I have my favorite pre Christmas album on – A Christmas To Remember by Amy Grant – and with headphones plugged in, thus we start. I try to cook with food that is seasonal and local – thus for me, this will be summer food. I know I have readers in the Northern Hemisphere – I can only hope this gives you some warm sunshine on a cold day, and know that I am jealous of your warm, delicious wintery food, and a white Christmas.
MEAL ONE
GUESS WHO’S COMING TO DINNER? – MR BEAN!
As you can see, I have beans. Nessie picked these and also gave away handfuls to three neighbours.
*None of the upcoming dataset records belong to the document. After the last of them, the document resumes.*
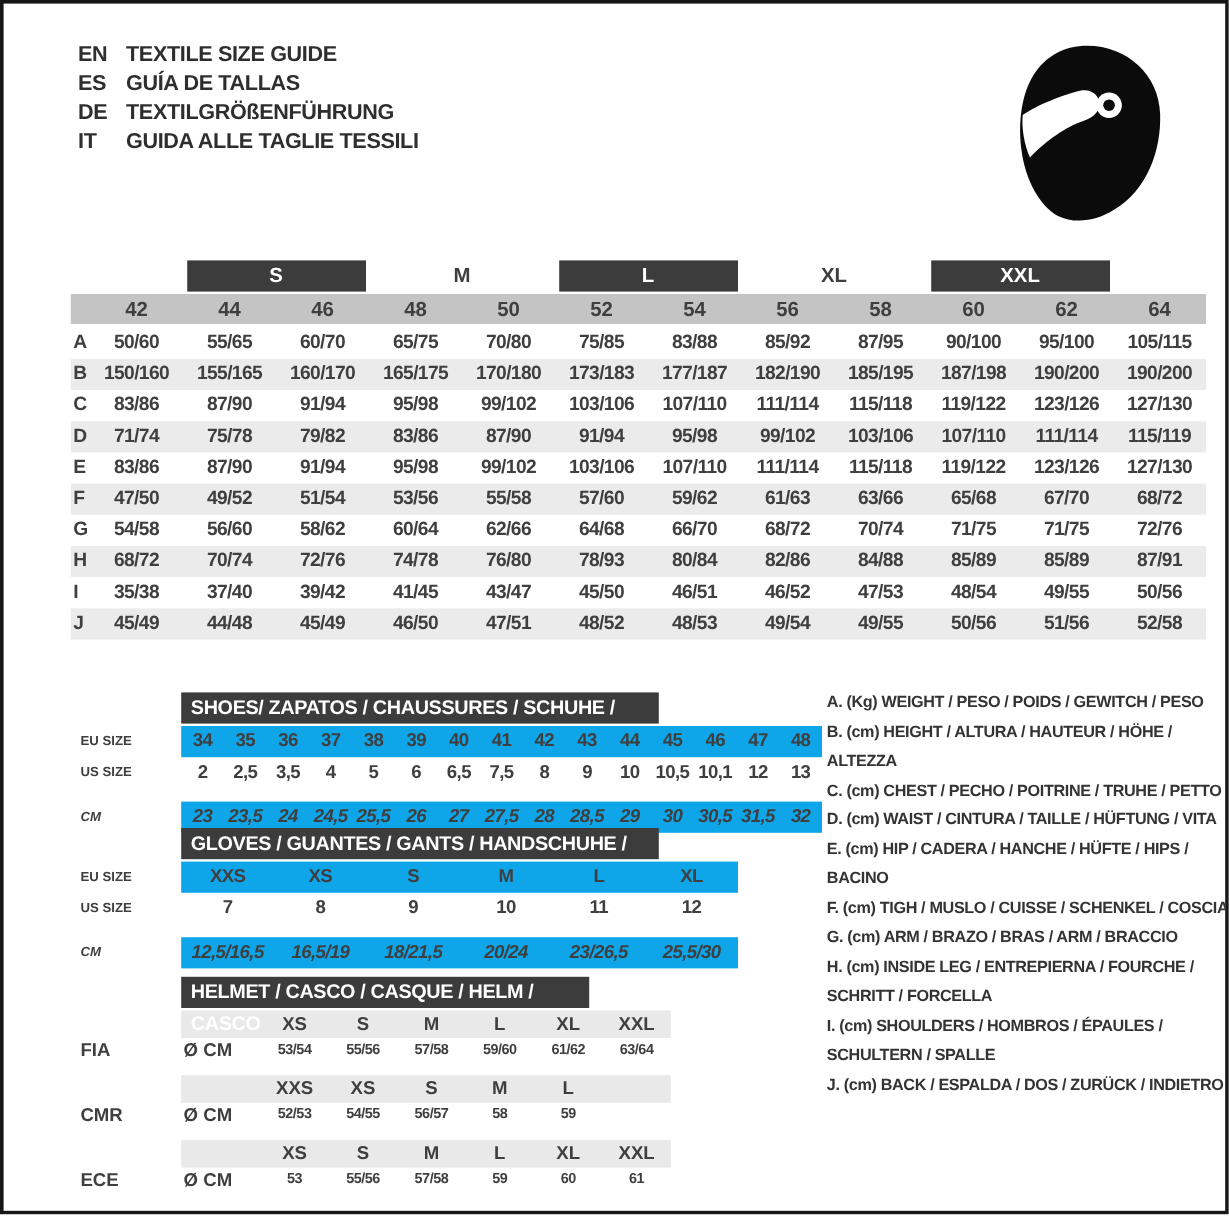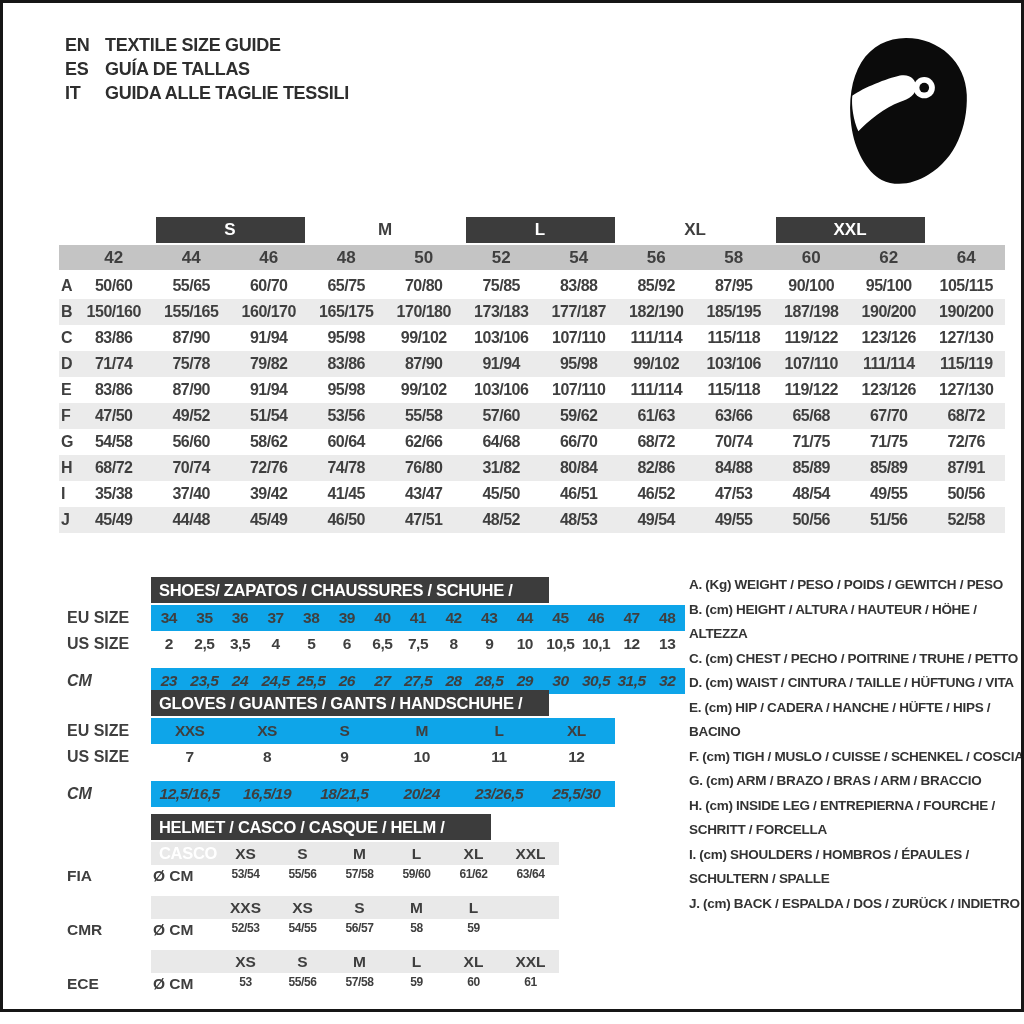"DE" div.lang-row { html: none -> <div> <span>DE</span> <span>TEXTILGRÖßENFÜHRUNG</span> </div> }
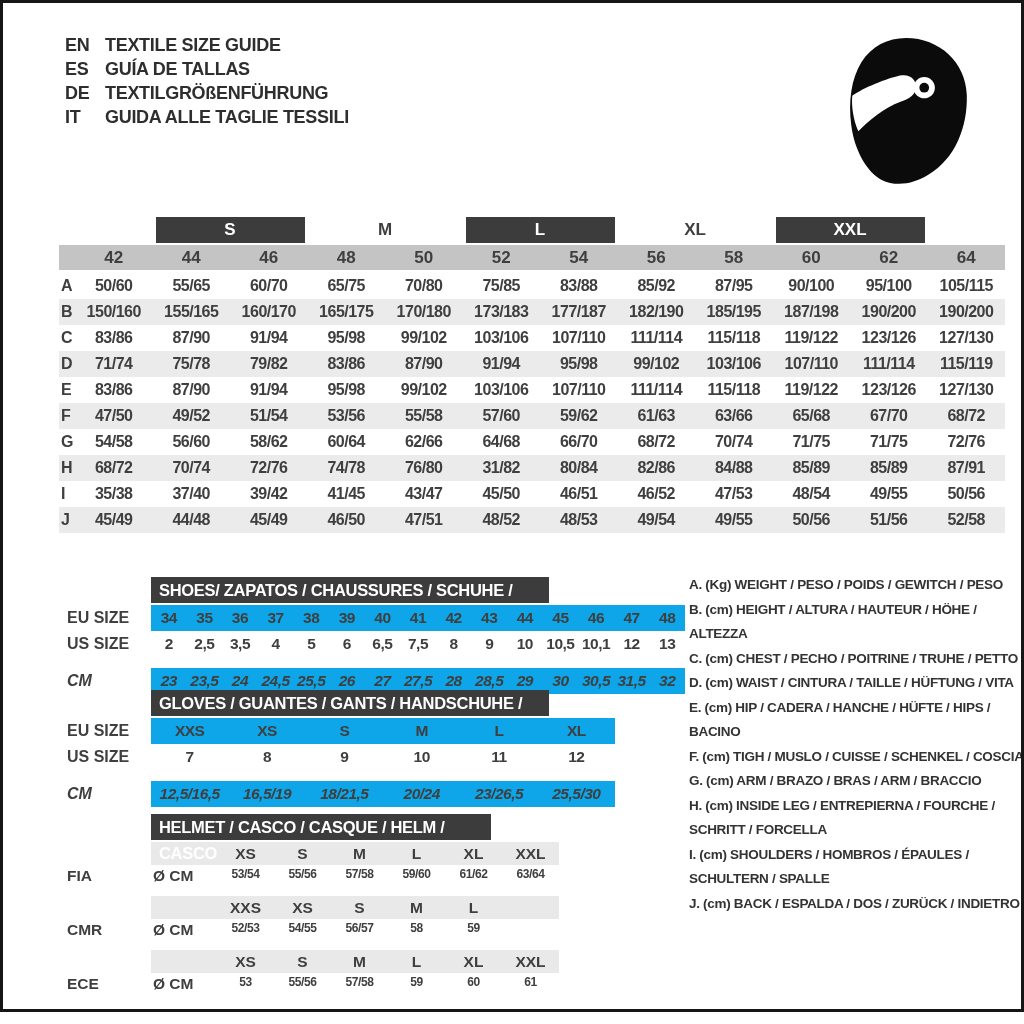"31/82" span.m-cell { text: 31/82 -> 78/93 }
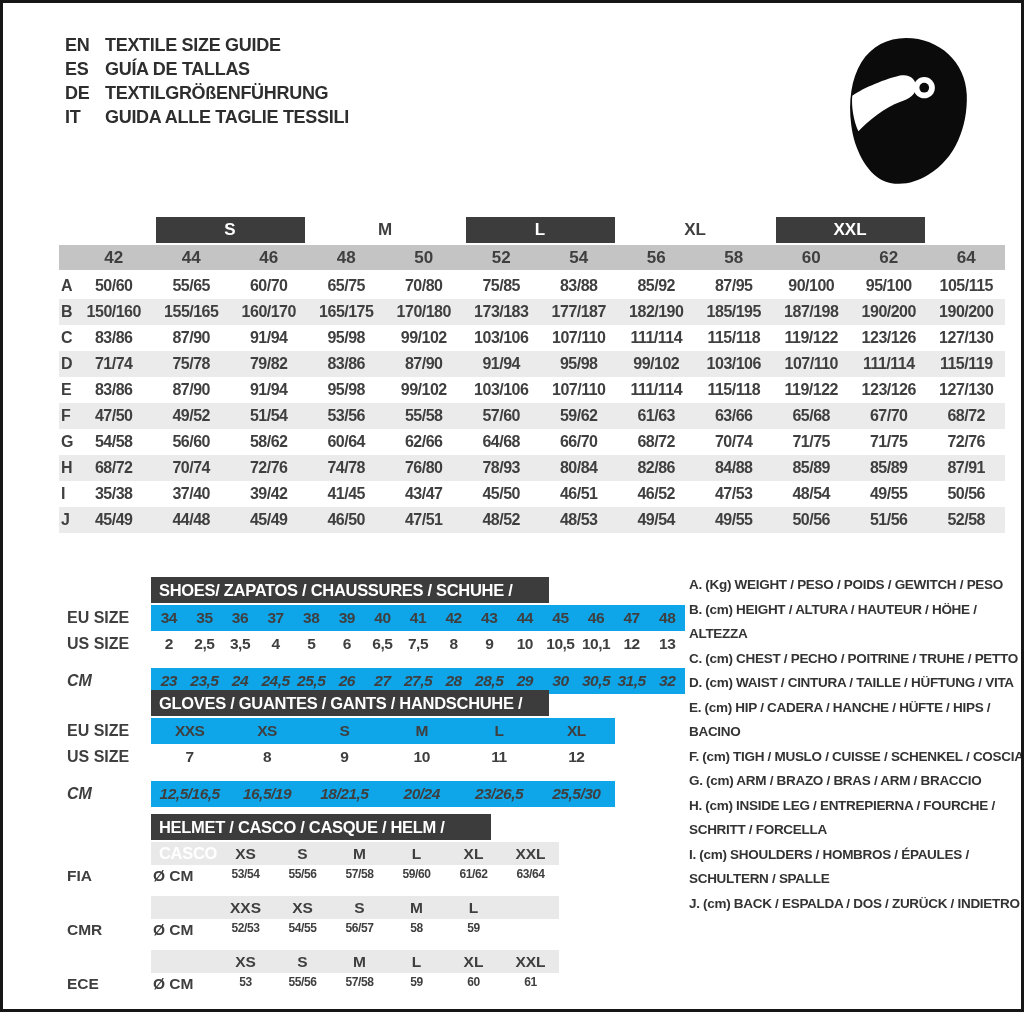"EU SIZE" .srow .lbl { font-size: 16px -> 11px }
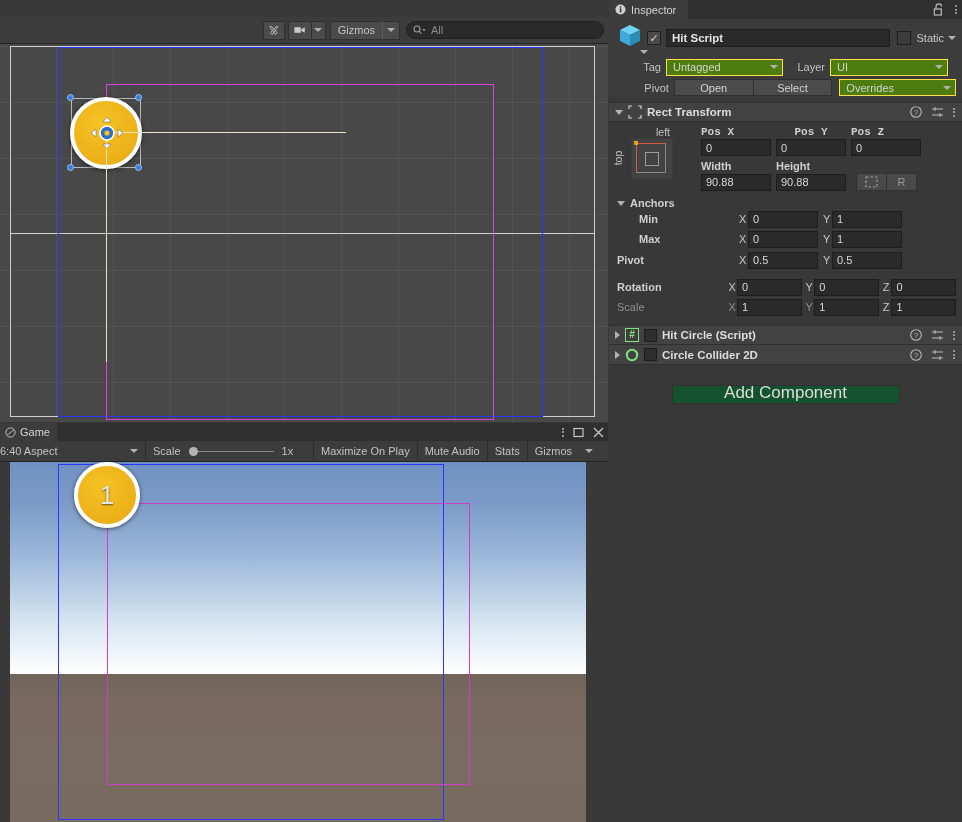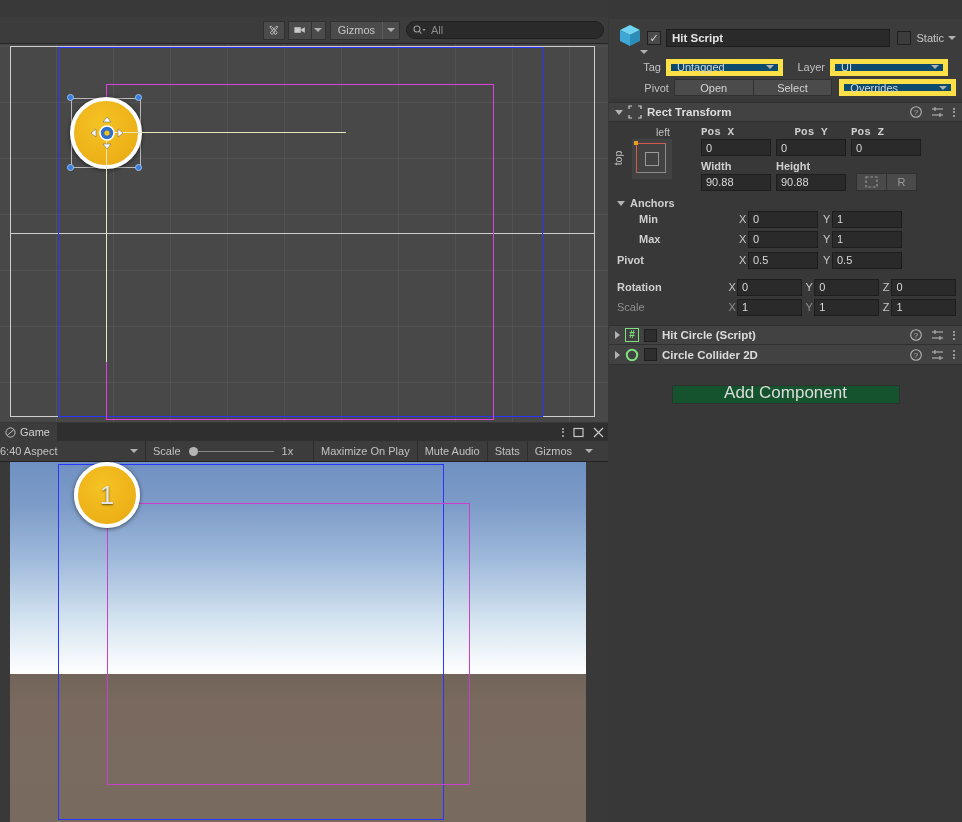"Inspector" div { html: none -> <div> <div> <svg> <circle></circle> <rect></rect> <rect></rect> </svg> <span>Inspector</span> </div> <div> <svg> <path></path> <rect></rect> </svg> <span> <i></i> <i></i> <i></i> </span> </div> </div> }
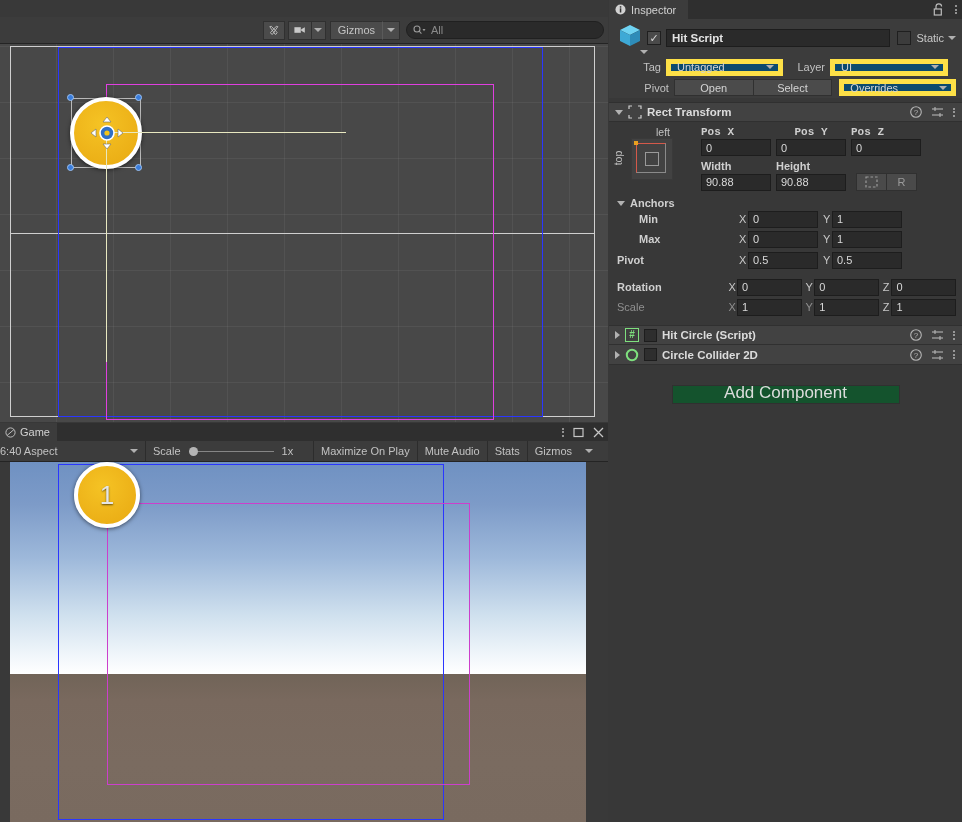"Untagged" .dropdown { background: #0c4a6e -> #4d7c0f; border: 5px solid #fde047 -> 1px solid #fde047 }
Nature believes in abundance, and we have an abundance of beans. There will be more to pick today. My bedroom opens to the garden, and whilst I am trying to sleep, this is what I hear…… Jude, come and pick me (mind you it is Nessie that is doing most of the picking, but they know my bedroom is closer) …..
You can see Scarlet Runner on the left, Purple King in the middle and Gourmet’s Delight on the right. There’s also Dragon Tongue (French Borlotti) – when allowed to get big on fat on the bush, gives you a plump borlotti bean.
Thus, dinner is defined – Minestrone with Pesto, the quintessential soup/stew, thick tonight with beans. You can dollop the pesto directly into the hot soup (the flavour will explode in your mouth) or spread it thickly on a quality sourdough bread. I’m using all varieties of beans – the fresh (but well developed) borlotti’s added at the beginning and given a head-start, and the others towards the end. Because it’s not a hugely filling meal, I think I’ll head to some Peach Anzac’s for dessert (you can find this recipe in my book, Coming Home to Eat). Oh, I’m using a red onion for my minestrone as I’ve just harvested those, and they are huge and delicious.
MR BEAN’S MINESTRONE:
2 tablespoons olive oil
1 onion – roughly chopped
3 garlic cloves, finely chopped
1 teaspoon dried basil (but I used a really good handful of fresh, finely chopped)
1/2 teaspoon dried oregano (but I used a stem of fresh, finely chopped)
1/4 teaspoon ground fennel
3 stems celery, finely sliced
2 – 3 carrots, finely diced
350gm (12oz) orange sweet potato, roughly diced
1/2 cup fresh borlotti beans (this doesn’t mean the generic, dried borlotti bean, but fresh from the pod)
1 x 5cm piece Kombu sea vegetable
2 1/2 cups vegetable stock
400 gm (14oz) tin tomatoes
1 – 2 teaspoons apple juice concentrate
freshly ground black pepper to taste
good handful (as many as you want, and you think will fit in the soup) beans, cut into 5cm lengths
1 – 2 zucchini – diced
1 teaspoon tamari
3 tablespoons fresh flat – leaf (Italian) parsley, roughly chopped
Gently heat the oil in a large saucepan. Add the onion, garlic, herbs, celery, carrots and sweet potato, and gently saute over a medium heat for 5 – 8 minutes or until just lightly coloured. Add the borlotti beans, kombu and stock. Partly cover the pot with a lid and cook at a gentle simmer for 1 hour.
Remove the lid and add the tomatoes, 1 teaspoon apple juice concentrate, pepper and cook for another 30 minutes. Check the borlotti beans – they should be very soft and creamy – if still a little pebbly (they shouldn’t) give them a bit longer. Add the beans, zucchini and tamari and cook for a further 10 – 20 minutes. Check for taste and add more apple juice concentrate if needed, or even some sea salt and more pepper or herbs. In the last 15 minutes or so of cooking, consider the consistency – if it is too thin, you might like to add some pasta or cook it at a robust boil to reduce to desired consistency. Sprinkle with parsley before serving.